Over the past 25 years, Hudson West has introduced PBS viewers to gospel and rhythm & blues pioneer Cissy Houston (Cissy Houston: Sweet Inspiration, 1988); the legendary one-legged tap dancer and resort owner Peg Leg Bates (The Dancing Man: Peg Leg Bates, 1992); the inventors and impresarios of the early motion picture industry (Into the Light—The Furious Birth of the Motion Picture Industry, 1995); and the not-so-ordinary life of public schools, as seen from the inside (Quicksand & Banana Peels-A Year in the Life of Two Principals, 1998; Brick City Lessons, 1999 and No Place to Be Smart-The Brightest Kids in Public Schools, 2000).
All of Hudson West’s documentaries have been broadcast in the USA on PBS stations. Our films have also been seen on television in the UK, Norway, and Australia, and have screened at film festivals in New York, Chicago, Paris, Dublin, Montreal, Amsterdam, St. Petersburg, Sydney, and Upsala (Sweden.) A partial list of awards includes 2 Emmys, 5 CINE Golden Eagles, the Golden Gate Award from the San Francisco International Film Festival, the Silver Plaque from the Chicago Film Festival, Director’s Choice at the Black Maria Film Festival, and a CEN Programming Award for Public Affairs.

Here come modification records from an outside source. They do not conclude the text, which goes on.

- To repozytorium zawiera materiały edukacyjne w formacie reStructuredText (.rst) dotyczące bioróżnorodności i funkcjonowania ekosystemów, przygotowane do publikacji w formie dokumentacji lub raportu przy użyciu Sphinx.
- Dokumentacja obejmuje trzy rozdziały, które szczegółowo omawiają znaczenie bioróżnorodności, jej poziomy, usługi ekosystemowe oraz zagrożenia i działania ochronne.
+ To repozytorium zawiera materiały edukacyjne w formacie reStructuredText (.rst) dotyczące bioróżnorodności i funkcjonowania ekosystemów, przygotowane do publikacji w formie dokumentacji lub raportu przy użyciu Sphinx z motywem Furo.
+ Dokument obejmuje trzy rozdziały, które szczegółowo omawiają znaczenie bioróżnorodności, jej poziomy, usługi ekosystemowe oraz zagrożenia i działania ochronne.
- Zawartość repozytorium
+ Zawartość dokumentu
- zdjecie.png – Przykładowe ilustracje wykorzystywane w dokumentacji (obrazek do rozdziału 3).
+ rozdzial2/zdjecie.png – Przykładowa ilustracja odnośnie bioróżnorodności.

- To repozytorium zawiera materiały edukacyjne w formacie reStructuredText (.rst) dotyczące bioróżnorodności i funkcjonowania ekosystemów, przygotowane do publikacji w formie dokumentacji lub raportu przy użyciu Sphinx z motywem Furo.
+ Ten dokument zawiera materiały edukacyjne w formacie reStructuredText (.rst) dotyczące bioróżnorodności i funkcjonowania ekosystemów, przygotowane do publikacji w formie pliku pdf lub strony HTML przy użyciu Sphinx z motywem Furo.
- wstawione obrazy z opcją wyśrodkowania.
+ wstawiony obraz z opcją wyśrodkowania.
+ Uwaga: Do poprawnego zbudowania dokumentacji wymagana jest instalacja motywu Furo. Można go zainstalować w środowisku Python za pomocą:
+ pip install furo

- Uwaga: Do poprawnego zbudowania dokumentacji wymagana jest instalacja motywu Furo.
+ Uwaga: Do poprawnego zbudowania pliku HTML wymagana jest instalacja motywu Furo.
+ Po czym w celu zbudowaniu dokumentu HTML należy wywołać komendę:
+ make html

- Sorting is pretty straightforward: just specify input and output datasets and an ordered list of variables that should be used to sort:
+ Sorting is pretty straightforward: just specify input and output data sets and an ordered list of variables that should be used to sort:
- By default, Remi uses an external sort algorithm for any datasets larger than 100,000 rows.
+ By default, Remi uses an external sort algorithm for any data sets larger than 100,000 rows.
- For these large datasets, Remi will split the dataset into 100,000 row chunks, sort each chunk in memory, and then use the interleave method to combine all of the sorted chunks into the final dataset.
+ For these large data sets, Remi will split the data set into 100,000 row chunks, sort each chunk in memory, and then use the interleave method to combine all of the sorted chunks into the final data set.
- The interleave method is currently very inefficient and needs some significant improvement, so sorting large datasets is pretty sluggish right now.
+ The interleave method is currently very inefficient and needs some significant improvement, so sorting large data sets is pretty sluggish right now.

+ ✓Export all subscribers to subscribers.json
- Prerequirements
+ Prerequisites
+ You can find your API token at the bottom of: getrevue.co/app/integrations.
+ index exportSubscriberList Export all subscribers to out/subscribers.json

As a not-for-profit, 501(c)3 production company, Hudson West has received grants from the Corporation for Public Broadcasting, the National Endowment for the Arts, the Geraldine R. Dodge Foundation, the Prudential Foundation, the Blanche and Irving Laurie Foundation, the Shelley and Donald Rubin Foundation, the New Jersey State Council on the Arts, the New Jersey Council for the Humanities, the Hyde-Watson Foundation, PSE&G, the New Jersey Historical Commission, and numerous private foundations and individuals.